Try it: Word for word, copy the data that follows and skip its pictures.

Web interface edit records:
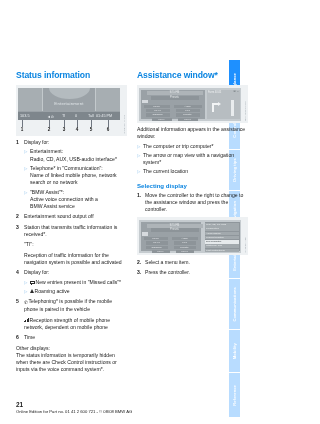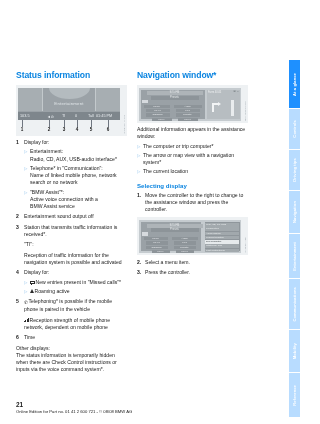--- a/index.html
+++ b/index.html
@@ -4,21 +4,21 @@
 <style>
   * { box-sizing: border-box; margin: 0; padding: 0; }
   html, body {
     width: 300px; height: 424px;
     background: #ffffff;
     font-family: "Liberation Sans", sans-serif;
     overflow: hidden;
   }
   #page {
     position: relative;
-    width: 300px; height: 424px;
+    width: 240px; height: 424px;
     background: #ffffff;
   }
 
   
   .tab-rail {
     position: absolute;
     right: 0px; top: 60px;
     width: 11px;
     display: flex;
     flex-direction: column;
@@ -520,21 +520,21 @@
       <div class="item">
         <div class="num">6</div>
         <div class="txt">Time</div>
       </div>
 
       <p class="plain">Other displays:</p>
       <p class="plain" style="margin-top:0">The status information is temporarily hidden when there are Check Control instructions or inputs via the voice command system*.</p>
     </div>
 
     <div class="col">
-      <h2 class="section-title">Navigation window*</h2>
+      <h2 class="section-title">Assistance window*</h2>
 
       <div class="fig">
         <div class="aw">
           <div class="left-panel">
             <div class="row-head">97.1  FM</div>
             <div class="row-sub">Presets</div>
             <div class="tag"></div>
             <div class="grid">
               <div class="cell" style="left:0;top:0;width:26px">103.5</div>
               <div class="cell" style="left:30px;top:0;width:28px">Audio</div>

Written answer:
--- a/index.html
+++ b/index.html
@@ -4,21 +4,21 @@
 <style>
   * { box-sizing: border-box; margin: 0; padding: 0; }
   html, body {
     width: 300px; height: 424px;
     background: #ffffff;
     font-family: "Liberation Sans", sans-serif;
     overflow: hidden;
   }
   #page {
     position: relative;
-    width: 300px; height: 424px;
+    width: 240px; height: 424px;
     background: #ffffff;
   }
 
   
   .tab-rail {
     position: absolute;
     right: 0px; top: 60px;
     width: 11px;
     display: flex;
     flex-direction: column;
@@ -520,21 +520,21 @@
       <div class="item">
         <div class="num">6</div>
         <div class="txt">Time</div>
       </div>
 
       <p class="plain">Other displays:</p>
       <p class="plain" style="margin-top:0">The status information is temporarily hidden when there are Check Control instructions or inputs via the voice command system*.</p>
     </div>
 
     <div class="col">
-      <h2 class="section-title">Navigation window*</h2>
+      <h2 class="section-title">Assistance window*</h2>
 
       <div class="fig">
         <div class="aw">
           <div class="left-panel">
             <div class="row-head">97.1  FM</div>
             <div class="row-sub">Presets</div>
             <div class="tag"></div>
             <div class="grid">
               <div class="cell" style="left:0;top:0;width:26px">103.5</div>
               <div class="cell" style="left:30px;top:0;width:28px">Audio</div>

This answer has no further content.